Paris Re shareholders clear way for PartnerRe
ZUG, Switzerland (AM BestWire) — Shareholders of Paris Re Holdings Ltd. approved a series of proposals that would set the table for Paris Re's merger with Bermuda-based PartnerRe Ltd.
According to Paris Re, shareholders representing 71.99 percent of the company's outstanding shares approved five proposals from the board of directors at an extraordinary general meeting on August 11.
Among the measures, shareholders approved the election of Emmanuel Clarke, Bruno Meyenhofer, Albert Benchimol, Costas Miranthis, Tad Walker and William Babcock as new members of the Paris Re board.
Mr. Benchimol, Mr. Miranthis, Mr. Walker and Mr. Babcock are members of PartnerRe's executive committee. Mr. Clarke is head of global specialty lines for PartnerRe.
The new directors replace five current members of Paris Re's board.

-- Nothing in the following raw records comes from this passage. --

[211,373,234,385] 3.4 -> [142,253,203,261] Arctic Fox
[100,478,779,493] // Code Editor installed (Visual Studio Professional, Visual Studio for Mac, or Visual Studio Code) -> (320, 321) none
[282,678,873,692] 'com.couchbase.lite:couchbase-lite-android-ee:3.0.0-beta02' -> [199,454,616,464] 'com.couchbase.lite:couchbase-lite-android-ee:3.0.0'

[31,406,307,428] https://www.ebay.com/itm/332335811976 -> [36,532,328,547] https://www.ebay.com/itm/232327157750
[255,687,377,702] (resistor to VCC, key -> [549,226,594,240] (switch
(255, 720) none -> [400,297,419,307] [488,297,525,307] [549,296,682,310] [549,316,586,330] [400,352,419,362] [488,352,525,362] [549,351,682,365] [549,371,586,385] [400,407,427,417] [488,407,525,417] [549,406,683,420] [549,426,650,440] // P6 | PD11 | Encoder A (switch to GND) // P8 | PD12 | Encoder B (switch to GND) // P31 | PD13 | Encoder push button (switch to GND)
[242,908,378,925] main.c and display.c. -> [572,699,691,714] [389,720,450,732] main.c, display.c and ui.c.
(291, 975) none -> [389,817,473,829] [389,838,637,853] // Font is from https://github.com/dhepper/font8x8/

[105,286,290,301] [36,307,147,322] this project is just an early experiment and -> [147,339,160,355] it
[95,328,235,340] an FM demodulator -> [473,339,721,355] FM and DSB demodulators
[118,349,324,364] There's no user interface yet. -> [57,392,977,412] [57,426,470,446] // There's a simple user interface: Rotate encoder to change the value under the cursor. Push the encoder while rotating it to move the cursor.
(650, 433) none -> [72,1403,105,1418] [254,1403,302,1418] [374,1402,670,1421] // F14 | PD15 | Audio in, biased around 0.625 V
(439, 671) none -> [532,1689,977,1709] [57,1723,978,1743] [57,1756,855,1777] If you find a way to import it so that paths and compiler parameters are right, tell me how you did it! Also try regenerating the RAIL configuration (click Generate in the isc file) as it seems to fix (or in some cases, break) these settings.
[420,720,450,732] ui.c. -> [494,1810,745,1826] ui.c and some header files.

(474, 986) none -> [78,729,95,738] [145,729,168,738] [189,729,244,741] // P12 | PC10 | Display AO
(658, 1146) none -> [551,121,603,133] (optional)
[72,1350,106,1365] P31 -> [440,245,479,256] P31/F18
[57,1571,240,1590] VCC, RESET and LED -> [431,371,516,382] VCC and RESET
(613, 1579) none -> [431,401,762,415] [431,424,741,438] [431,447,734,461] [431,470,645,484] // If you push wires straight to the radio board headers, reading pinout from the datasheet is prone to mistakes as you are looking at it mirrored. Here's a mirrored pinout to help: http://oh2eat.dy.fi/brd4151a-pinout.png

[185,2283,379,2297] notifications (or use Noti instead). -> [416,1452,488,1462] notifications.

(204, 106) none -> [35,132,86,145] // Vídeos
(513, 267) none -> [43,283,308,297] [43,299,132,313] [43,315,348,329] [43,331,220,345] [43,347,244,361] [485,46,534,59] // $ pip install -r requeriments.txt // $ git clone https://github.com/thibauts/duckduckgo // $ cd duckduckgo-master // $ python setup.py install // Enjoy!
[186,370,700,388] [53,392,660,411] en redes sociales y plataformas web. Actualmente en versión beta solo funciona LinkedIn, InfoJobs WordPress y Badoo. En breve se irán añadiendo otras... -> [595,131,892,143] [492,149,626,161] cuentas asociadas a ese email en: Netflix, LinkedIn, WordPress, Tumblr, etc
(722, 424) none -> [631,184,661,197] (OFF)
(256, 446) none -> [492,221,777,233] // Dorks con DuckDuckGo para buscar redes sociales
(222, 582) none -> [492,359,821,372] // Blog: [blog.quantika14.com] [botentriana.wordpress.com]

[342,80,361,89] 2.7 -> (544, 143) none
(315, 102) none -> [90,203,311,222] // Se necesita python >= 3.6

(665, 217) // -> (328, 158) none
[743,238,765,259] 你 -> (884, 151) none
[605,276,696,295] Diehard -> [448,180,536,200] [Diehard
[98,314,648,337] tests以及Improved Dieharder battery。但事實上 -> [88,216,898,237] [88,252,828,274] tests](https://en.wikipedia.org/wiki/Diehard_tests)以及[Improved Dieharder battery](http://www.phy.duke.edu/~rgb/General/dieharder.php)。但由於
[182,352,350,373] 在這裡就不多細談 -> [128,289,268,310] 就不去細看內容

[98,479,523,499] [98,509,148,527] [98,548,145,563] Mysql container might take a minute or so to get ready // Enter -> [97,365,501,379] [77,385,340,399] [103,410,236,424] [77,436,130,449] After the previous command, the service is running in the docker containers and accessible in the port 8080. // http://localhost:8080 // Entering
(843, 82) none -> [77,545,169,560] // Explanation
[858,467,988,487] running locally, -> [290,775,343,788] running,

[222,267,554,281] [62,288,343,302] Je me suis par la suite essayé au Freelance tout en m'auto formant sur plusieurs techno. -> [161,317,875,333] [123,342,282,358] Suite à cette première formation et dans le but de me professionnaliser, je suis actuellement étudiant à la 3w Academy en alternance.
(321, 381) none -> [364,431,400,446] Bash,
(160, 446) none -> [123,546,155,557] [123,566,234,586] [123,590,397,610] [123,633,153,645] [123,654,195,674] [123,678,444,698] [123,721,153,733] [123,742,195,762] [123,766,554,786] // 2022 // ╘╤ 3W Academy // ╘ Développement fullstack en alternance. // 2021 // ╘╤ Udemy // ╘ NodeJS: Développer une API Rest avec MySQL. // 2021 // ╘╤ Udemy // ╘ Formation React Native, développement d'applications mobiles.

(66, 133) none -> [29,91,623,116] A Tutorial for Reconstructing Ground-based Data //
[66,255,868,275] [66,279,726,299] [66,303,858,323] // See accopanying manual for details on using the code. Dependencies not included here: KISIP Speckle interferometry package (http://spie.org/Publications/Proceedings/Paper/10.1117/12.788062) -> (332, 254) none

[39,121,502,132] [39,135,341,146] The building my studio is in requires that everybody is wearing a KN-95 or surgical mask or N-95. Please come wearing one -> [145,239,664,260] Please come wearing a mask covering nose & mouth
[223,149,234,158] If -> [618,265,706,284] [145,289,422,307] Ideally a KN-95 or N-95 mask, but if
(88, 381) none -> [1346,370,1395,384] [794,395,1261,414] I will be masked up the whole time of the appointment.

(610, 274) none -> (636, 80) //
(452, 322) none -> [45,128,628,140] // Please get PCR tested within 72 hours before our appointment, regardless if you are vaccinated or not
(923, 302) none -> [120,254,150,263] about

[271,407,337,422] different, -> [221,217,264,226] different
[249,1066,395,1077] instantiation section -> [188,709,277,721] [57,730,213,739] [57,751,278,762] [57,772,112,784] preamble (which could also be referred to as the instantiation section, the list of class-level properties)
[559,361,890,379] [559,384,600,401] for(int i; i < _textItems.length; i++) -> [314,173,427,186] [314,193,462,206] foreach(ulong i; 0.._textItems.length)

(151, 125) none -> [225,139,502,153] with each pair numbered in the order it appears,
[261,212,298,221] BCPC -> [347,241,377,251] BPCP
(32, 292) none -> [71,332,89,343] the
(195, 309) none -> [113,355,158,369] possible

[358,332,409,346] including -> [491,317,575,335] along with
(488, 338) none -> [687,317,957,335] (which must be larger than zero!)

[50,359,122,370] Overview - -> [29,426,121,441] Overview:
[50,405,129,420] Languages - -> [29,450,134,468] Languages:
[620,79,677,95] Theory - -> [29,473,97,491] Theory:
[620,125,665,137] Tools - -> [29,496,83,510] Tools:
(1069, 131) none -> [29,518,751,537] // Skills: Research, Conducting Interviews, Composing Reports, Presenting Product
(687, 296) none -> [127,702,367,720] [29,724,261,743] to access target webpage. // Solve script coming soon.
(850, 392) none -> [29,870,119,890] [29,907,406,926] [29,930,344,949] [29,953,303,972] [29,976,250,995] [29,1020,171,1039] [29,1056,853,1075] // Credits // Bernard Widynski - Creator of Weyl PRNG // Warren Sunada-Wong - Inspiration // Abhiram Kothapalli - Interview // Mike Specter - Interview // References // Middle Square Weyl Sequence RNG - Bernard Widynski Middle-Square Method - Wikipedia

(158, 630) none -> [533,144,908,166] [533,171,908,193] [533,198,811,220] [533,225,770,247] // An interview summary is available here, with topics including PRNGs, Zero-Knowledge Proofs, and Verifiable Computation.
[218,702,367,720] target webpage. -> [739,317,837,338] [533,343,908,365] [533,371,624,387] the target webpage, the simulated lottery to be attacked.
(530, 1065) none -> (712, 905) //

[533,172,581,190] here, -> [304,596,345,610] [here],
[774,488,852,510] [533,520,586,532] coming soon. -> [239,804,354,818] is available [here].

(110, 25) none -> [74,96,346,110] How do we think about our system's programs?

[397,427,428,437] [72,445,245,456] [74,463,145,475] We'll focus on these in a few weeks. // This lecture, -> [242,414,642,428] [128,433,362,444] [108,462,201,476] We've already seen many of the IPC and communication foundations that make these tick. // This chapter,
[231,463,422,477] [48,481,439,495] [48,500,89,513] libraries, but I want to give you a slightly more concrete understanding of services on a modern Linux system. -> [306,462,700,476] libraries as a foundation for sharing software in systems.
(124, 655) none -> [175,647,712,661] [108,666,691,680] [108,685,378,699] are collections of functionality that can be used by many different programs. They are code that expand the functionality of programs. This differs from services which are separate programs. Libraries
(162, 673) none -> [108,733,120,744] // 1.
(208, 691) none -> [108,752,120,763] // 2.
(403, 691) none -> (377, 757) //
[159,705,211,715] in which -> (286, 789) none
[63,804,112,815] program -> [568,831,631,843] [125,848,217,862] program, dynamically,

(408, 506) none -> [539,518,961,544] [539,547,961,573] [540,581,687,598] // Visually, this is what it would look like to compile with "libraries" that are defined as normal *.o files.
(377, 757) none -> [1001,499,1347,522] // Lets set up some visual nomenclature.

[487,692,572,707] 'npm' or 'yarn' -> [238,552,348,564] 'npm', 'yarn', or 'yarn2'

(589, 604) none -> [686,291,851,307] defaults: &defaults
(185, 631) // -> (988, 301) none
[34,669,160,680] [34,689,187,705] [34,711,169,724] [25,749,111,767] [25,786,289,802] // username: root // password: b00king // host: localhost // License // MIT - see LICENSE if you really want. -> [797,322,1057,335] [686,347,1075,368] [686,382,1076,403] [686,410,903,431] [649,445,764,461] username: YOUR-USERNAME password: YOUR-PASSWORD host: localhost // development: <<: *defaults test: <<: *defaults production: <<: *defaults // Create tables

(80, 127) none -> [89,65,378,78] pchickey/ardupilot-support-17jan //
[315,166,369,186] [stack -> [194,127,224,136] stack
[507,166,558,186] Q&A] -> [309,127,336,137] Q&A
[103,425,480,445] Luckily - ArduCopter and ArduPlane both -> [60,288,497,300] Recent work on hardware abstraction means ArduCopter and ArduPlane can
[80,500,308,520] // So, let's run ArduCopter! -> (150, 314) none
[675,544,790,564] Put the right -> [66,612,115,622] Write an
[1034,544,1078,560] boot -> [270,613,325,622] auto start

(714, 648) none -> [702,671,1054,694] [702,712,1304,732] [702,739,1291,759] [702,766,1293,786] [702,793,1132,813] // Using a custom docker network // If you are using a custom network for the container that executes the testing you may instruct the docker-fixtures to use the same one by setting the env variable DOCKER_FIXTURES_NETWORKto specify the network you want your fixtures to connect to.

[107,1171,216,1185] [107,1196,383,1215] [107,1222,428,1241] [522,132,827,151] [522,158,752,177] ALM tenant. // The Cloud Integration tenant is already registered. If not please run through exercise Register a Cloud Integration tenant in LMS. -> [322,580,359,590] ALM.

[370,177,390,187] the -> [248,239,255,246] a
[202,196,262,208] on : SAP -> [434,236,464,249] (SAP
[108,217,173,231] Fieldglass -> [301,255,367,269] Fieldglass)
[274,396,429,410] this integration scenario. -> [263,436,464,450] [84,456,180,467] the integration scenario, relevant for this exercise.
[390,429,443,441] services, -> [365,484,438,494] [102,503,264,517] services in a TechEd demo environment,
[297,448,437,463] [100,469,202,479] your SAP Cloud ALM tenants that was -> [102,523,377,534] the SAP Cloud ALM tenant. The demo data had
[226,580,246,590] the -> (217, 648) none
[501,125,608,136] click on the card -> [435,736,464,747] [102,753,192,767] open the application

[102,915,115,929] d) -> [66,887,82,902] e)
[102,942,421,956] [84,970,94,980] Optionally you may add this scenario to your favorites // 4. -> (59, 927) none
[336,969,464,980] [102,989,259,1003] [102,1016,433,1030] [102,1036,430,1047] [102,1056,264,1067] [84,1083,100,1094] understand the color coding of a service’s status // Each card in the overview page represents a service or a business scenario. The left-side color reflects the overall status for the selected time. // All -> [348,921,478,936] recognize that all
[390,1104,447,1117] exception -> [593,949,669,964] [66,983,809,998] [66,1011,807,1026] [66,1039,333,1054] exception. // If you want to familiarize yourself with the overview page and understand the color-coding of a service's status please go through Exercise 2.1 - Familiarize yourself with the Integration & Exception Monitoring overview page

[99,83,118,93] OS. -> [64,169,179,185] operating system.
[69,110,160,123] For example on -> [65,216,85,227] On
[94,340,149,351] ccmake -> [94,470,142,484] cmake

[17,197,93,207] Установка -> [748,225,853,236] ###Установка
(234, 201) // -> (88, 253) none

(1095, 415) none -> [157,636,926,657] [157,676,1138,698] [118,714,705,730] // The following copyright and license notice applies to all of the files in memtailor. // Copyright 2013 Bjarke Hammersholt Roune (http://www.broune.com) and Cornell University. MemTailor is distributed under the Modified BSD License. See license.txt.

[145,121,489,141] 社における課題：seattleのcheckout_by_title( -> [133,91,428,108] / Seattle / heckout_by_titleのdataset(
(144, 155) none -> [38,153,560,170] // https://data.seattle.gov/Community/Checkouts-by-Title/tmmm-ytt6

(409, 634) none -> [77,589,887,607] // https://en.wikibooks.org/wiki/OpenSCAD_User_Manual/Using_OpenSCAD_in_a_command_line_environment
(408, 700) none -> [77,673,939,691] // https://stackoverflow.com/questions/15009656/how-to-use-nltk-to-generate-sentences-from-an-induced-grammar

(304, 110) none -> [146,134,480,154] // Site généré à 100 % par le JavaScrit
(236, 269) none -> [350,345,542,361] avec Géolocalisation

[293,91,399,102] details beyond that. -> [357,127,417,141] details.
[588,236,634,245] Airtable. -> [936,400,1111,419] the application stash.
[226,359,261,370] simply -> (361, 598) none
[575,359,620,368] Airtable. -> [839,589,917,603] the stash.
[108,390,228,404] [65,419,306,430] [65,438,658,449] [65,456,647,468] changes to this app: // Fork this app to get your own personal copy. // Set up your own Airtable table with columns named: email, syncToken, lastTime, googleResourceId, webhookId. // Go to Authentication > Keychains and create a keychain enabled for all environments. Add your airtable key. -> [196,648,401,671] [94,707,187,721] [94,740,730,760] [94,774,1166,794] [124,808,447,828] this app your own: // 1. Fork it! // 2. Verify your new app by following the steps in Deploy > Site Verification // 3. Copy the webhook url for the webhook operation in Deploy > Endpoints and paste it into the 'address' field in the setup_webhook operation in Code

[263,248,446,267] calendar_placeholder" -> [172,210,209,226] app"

Other approved measures include two that involve the reduction of share capital, a measure than reduces the minimum number of Paris Re board members to six from 10, and the deletion of a requirement in Paris Re's articles of incorporation that requires anyone with more than one-third of the company's voting rights to make a cash takeover bid to the remaining shareholders.
Partner Re expects to complete the $2 billion voluntary exchange offer in the fourth quarter of this year. Once it achieves 90 percent ownership of Paris Re it will snap up any remaining shares through a compulsory merger under Swiss law.
It anticipates closure of the exchange offer and the formal merger of the two companies in the first quarter of 2010.
According to Paris Re, the long time frame for the deal is because the merger itself will require approval from a number of different regulatory authorities around the world where various entities of the companies do business.
Pro forma ownership of the combined entity will be divided on the lines of 69 percent by existing Partner Re shareholders and 31 percent by existing Paris Re shareholders. Paris Re was created in 2006 when it was formed by a group of investors. Shortly after, it absorbed the reinsurance business of Axa (BestWire, June 6, 2006). Earlier this week, Paris Re reported its second-quarter net income fell sharply on revenue falls in credit and surety and Gulf of Mexico wind risks, along with catastrophe losses in Europe.
Second-quarter net income fell to $2.4 million (1.7 million euros) from $103.9 million a year earlier.
For the first six months of the year, net income was $121 million, compared with a net loss of $25.6 million a year earlier.
The Switzerland-based reinsurer said net operating income for the second quarter was $59.4 million, down 26.7 percent from the previous year. Paris Re said its loss ratio for the first half was 66, compared with 59.5 a year earlier. The increase was partly due to Windstorm Klaus in Europe, which generated a pretax loss of $18.6 million, representing 3.7 points of loss ratio.